Enjoying ANY fiction requires you to take plot out of real-life context. Obviously One Piece pirates are not representative of pirates in real life. Battle shonen can't care about every victim of violent crime out there and detective mystery can't care about every murder victim. In the same way, nothing about this episode remotely resembles how landmines are used in real life. They even called it "something like landmines"-so why would anybody do the mental gynmastics to equate it to real life and take offence from absurdist humor?
I understand your points but I still think using land mines as gags was a step too far. After all, I have taken no offence with any of the examples you mentioned or any of the humor of the previous episodes of Gintama. By and large I
do not take offence, with almost anything. Well, regarding this particular one it might just be me, who knows.
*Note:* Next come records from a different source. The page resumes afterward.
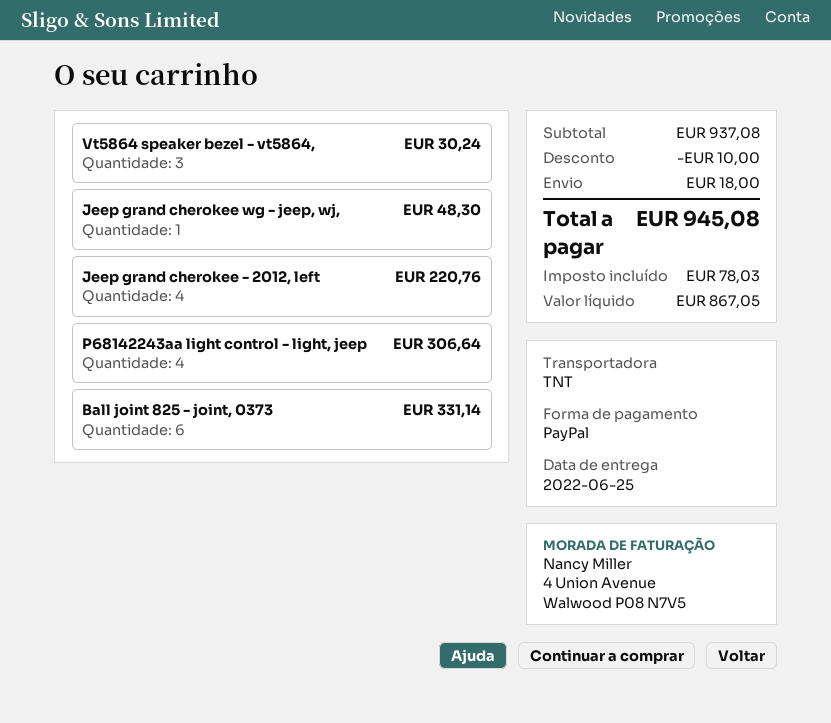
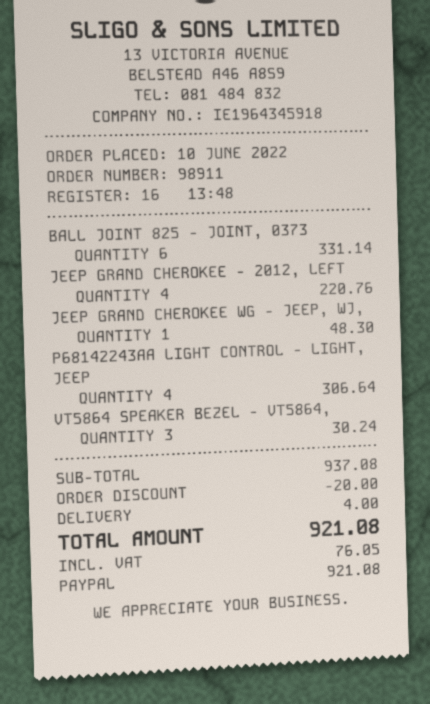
discount: 10.00 -> 20.00
shipping: 18.00 -> 4.00
tax: 78.03 -> 76.05
total: 945.08 -> 921.08

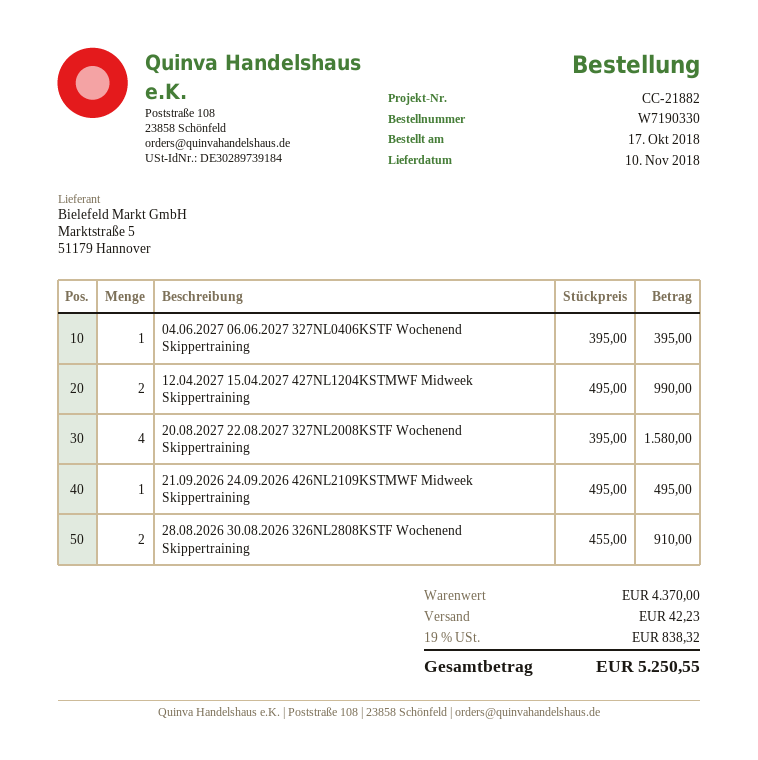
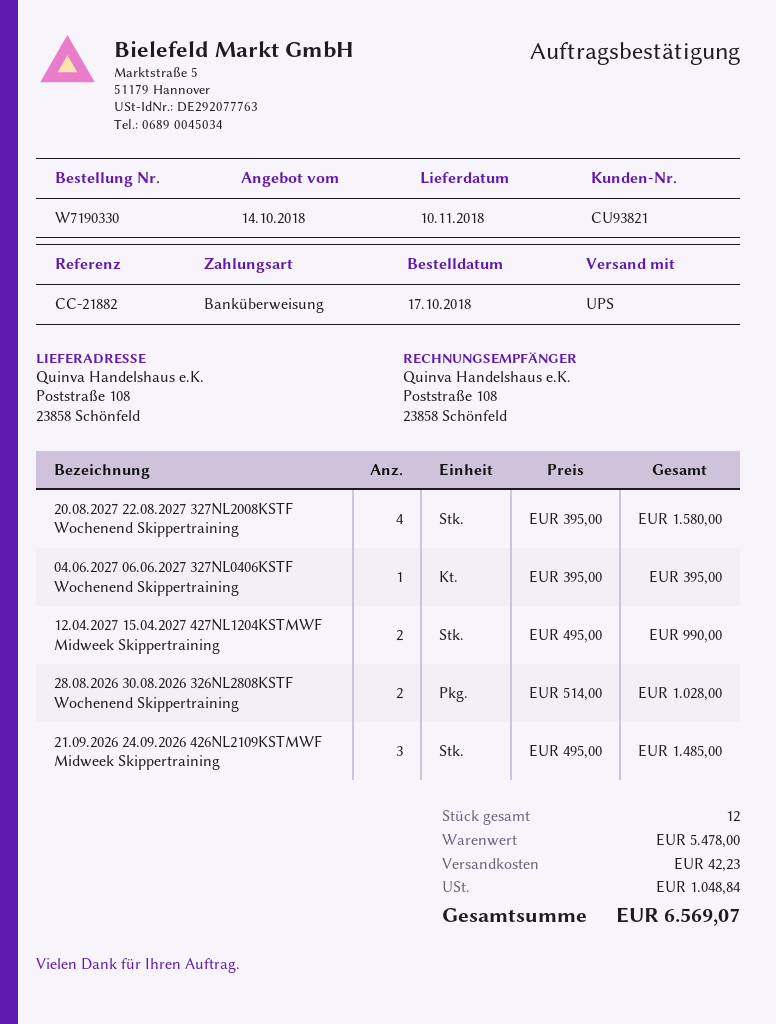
21.09.2026 24.09.2026 426NL2109KSTMWF Midweek Skippertraining: 1 x 495.00 = 495.00 -> 3 x 495.00 = 1485.00
28.08.2026 30.08.2026 326NL2808KSTF Wochenend Skippertraining: 2 x 455.00 = 910.00 -> 2 x 514.00 = 1028.00
subtotal: 4370.00 -> 5478.00
tax: 838.32 -> 1048.84
total: 5250.55 -> 6569.07

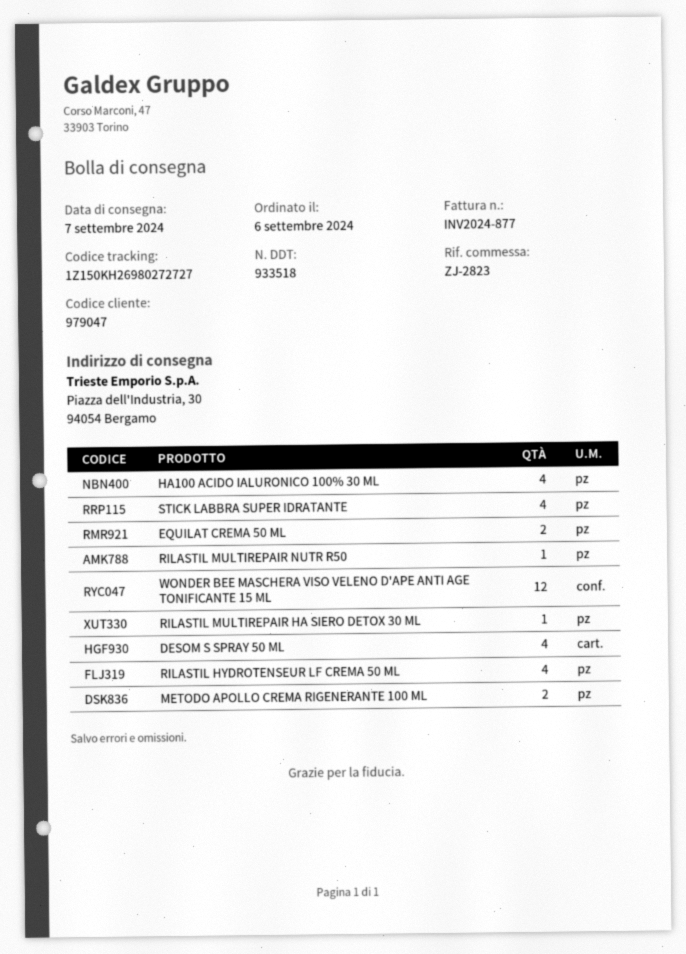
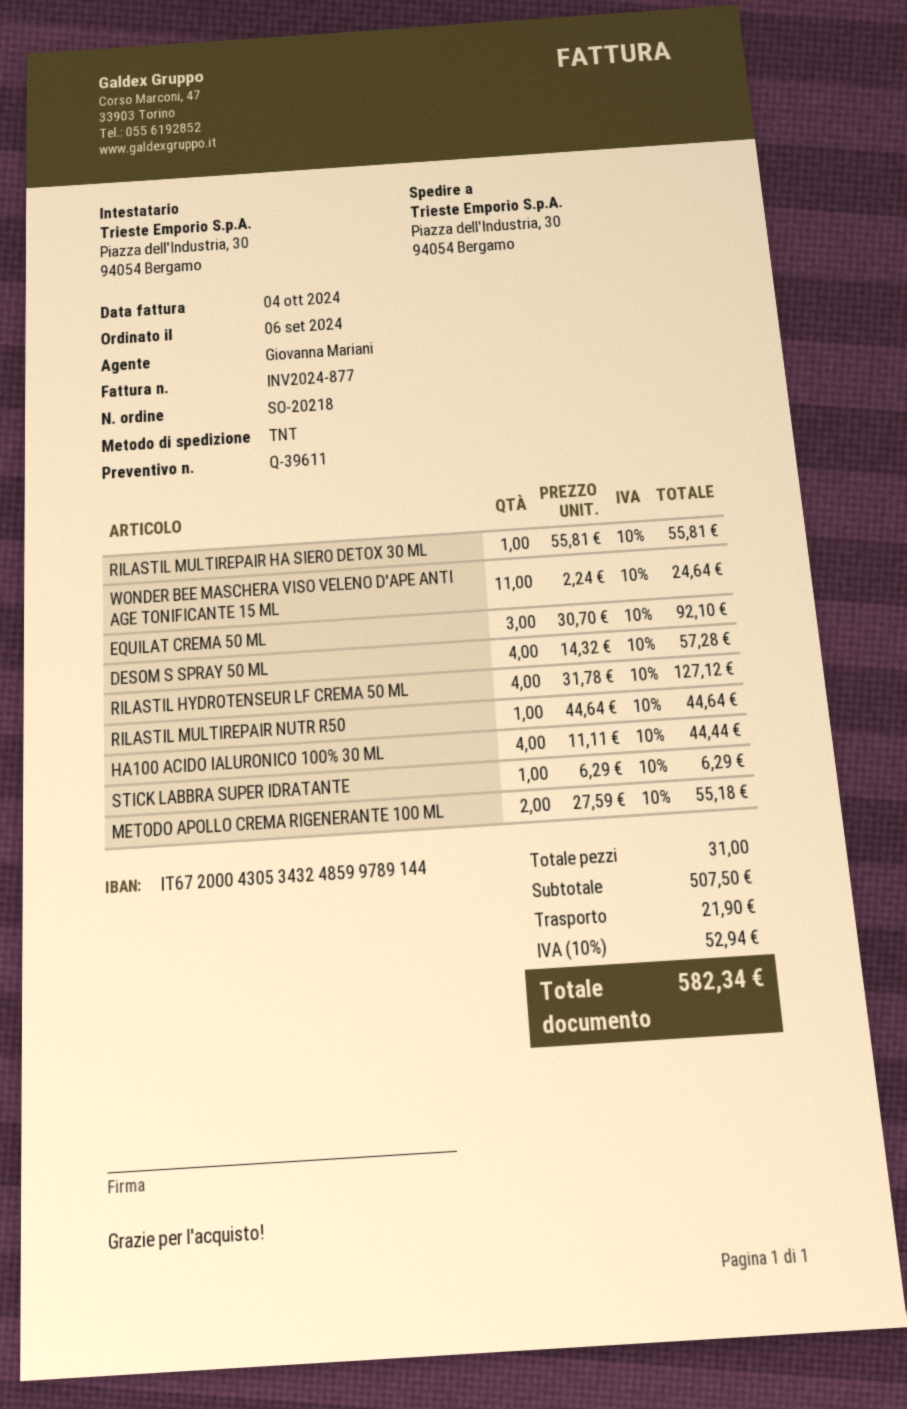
STICK LABBRA SUPER IDRATANTE: 4 -> 1
EQUILAT CREMA 50 ML: 2 -> 3
WONDER BEE MASCHERA VISO VELENO D'APE ANTI AGE TONIFICANTE 15 ML: 12 -> 11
Perhaps it hit rather close to home.. If I'm indeed "the only one" then it must mean I'm wrong right (I'm jesting, of course, since that would be the majority fallacy)?
By the way, your analogies are not quite on the level of land mines either. They are not even in the same neighborhood. I could give you gang violence (grudgingly, since there is no single cause or weapon that drives it, unlike land mines; furthermore, covering gang violence provides a lot of opportunities for social commentary etc, again unlike ridiculing land mines), but did you seriously compare people with communication issues / agoraphobia / parental issues / academic pressures & bullying victims with people being killed and maimed from land mines? These have nothing to do with "my logic", they are your own analogies.
To be frank I could sense the reluctance of the writers in using land mines as a gag. They had Shinpachi act as the voice of reason (as usual), mentioning that they are (indeed) outlawed by the Geneva Convention and had Toushiro (or was it Sougo?) say that they are "something like" land mines, as you mentioned. Reluctant or not they still used them though. In retrospect the above comments felt more like lampshading (pointing out the issue to reduce its severity) than reluctance.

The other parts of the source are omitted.